(Stored records)
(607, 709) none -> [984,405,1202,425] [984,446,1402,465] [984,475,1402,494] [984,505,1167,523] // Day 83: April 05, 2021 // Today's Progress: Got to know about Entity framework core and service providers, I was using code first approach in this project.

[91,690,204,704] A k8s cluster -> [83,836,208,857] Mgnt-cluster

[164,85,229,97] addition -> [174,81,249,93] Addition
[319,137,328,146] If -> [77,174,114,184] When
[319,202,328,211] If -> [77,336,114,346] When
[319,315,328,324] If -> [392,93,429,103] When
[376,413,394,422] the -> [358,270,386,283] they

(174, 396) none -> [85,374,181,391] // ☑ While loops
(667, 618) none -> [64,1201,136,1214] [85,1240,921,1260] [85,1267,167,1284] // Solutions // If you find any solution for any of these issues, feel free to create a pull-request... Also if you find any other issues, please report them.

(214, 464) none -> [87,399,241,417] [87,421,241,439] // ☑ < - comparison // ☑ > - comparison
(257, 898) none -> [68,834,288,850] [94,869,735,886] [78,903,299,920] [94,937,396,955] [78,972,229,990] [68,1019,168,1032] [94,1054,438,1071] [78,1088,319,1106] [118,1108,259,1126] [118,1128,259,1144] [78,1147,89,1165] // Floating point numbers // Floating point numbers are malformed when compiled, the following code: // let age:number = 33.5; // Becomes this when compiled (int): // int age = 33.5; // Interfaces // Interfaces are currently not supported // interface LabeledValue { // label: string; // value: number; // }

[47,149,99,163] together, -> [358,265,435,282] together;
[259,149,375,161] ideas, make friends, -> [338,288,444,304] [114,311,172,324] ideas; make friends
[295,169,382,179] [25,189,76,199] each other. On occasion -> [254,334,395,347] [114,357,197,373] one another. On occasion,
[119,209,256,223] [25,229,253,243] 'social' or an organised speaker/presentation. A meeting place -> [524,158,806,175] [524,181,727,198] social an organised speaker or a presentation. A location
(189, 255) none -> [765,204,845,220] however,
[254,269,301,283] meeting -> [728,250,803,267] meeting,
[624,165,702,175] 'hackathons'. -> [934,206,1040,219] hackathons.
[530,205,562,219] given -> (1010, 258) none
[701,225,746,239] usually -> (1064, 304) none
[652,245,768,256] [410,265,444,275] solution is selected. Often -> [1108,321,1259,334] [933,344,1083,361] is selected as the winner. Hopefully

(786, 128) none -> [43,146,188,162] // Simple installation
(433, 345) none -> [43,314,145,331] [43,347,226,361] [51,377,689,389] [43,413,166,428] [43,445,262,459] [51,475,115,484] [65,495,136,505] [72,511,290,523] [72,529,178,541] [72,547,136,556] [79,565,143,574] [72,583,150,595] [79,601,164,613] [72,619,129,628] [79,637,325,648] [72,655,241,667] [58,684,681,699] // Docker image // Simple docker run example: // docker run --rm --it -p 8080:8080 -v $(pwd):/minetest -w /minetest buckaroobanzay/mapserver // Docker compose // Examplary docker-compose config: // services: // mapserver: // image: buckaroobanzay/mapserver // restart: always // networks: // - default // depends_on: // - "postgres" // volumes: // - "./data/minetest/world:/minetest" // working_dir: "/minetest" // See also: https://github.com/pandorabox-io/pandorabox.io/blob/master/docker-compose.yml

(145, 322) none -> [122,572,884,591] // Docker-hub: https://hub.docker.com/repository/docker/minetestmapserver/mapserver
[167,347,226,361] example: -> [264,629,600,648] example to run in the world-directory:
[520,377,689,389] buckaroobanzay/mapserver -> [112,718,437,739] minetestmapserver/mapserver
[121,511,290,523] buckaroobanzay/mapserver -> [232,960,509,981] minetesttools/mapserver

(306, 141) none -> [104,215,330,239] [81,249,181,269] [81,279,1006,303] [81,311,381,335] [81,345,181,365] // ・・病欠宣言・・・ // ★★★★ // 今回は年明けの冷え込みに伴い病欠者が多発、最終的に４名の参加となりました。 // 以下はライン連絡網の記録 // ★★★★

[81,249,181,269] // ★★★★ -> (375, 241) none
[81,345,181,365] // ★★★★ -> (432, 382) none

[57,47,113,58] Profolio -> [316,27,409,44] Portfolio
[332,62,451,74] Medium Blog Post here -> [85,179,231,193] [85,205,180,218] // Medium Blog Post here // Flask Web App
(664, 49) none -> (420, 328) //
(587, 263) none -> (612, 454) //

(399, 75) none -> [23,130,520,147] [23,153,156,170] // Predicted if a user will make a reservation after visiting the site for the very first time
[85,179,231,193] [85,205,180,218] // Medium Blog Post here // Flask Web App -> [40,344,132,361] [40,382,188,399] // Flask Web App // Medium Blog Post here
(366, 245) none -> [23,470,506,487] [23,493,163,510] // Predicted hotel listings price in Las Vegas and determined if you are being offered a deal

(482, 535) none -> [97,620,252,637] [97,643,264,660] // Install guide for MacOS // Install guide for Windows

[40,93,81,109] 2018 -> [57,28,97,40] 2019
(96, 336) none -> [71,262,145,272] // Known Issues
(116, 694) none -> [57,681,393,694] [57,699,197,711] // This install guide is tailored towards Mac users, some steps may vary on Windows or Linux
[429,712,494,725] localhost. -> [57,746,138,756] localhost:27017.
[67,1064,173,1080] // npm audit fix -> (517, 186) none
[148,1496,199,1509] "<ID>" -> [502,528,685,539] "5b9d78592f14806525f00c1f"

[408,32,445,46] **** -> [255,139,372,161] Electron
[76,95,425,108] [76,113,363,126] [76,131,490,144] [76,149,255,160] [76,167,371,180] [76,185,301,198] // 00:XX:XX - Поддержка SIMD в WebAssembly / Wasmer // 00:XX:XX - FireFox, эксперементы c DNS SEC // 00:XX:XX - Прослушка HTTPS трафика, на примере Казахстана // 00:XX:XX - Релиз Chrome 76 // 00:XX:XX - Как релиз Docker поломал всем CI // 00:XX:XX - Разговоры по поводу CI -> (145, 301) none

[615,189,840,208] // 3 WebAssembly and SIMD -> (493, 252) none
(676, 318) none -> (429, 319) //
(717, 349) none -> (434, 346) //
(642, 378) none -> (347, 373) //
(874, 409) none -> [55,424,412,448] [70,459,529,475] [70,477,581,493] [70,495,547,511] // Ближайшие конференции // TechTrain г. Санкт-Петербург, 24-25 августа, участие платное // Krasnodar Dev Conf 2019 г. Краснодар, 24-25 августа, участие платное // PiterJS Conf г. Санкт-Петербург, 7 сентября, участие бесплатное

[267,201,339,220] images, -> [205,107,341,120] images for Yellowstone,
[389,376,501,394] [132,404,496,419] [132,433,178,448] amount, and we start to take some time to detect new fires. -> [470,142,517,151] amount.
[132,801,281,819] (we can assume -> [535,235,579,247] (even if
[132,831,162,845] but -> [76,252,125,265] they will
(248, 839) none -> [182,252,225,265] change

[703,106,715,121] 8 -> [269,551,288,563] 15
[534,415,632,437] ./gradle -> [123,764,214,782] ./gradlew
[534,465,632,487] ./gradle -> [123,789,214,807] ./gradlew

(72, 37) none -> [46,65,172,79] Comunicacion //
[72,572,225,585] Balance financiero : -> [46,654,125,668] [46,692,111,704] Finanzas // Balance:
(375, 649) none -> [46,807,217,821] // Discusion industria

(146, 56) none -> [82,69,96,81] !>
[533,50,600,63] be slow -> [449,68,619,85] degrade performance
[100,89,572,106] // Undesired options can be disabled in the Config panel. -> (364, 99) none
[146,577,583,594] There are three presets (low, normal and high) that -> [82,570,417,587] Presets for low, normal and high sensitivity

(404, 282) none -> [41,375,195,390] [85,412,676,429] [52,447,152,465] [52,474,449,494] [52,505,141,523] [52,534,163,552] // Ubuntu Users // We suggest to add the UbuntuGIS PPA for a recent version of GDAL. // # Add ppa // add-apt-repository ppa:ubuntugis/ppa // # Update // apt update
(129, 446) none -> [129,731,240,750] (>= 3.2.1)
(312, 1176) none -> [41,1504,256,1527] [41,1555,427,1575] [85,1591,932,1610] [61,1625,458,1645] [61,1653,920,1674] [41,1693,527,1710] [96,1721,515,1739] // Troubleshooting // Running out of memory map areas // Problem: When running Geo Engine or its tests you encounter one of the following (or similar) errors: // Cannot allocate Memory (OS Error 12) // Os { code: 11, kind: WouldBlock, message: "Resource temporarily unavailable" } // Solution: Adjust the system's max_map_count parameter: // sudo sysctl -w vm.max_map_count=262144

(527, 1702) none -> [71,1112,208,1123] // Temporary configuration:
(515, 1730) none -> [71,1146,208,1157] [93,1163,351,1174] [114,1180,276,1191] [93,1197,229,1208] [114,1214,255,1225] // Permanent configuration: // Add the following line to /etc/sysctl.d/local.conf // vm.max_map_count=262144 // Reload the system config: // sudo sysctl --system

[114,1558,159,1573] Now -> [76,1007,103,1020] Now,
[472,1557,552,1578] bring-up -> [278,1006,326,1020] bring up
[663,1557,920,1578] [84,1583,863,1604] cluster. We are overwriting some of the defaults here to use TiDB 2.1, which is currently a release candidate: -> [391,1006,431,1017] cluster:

PROMPT:
Of the entries listed above, reproduce only the lines starting at the line containing "App // Medium Blog Post here" and ending at the line containing "(642, 378) none -> (347, 373) //". Include both, exactly as they stand.

ANSWER FOR THE TASK:
[85,179,231,193] [85,205,180,218] // Medium Blog Post here // Flask Web App -> [40,344,132,361] [40,382,188,399] // Flask Web App // Medium Blog Post here
(366, 245) none -> [23,470,506,487] [23,493,163,510] // Predicted hotel listings price in Las Vegas and determined if you are being offered a deal

(482, 535) none -> [97,620,252,637] [97,643,264,660] // Install guide for MacOS // Install guide for Windows

[40,93,81,109] 2018 -> [57,28,97,40] 2019
(96, 336) none -> [71,262,145,272] // Known Issues
(116, 694) none -> [57,681,393,694] [57,699,197,711] // This install guide is tailored towards Mac users, some steps may vary on Windows or Linux
[429,712,494,725] localhost. -> [57,746,138,756] localhost:27017.
[67,1064,173,1080] // npm audit fix -> (517, 186) none
[148,1496,199,1509] "<ID>" -> [502,528,685,539] "5b9d78592f14806525f00c1f"

[408,32,445,46] **** -> [255,139,372,161] Electron
[76,95,425,108] [76,113,363,126] [76,131,490,144] [76,149,255,160] [76,167,371,180] [76,185,301,198] // 00:XX:XX - Поддержка SIMD в WebAssembly / Wasmer // 00:XX:XX - FireFox, эксперементы c DNS SEC // 00:XX:XX - Прослушка HTTPS трафика, на примере Казахстана // 00:XX:XX - Релиз Chrome 76 // 00:XX:XX - Как релиз Docker поломал всем CI // 00:XX:XX - Разговоры по поводу CI -> (145, 301) none

[615,189,840,208] // 3 WebAssembly and SIMD -> (493, 252) none
(676, 318) none -> (429, 319) //
(717, 349) none -> (434, 346) //
(642, 378) none -> (347, 373) //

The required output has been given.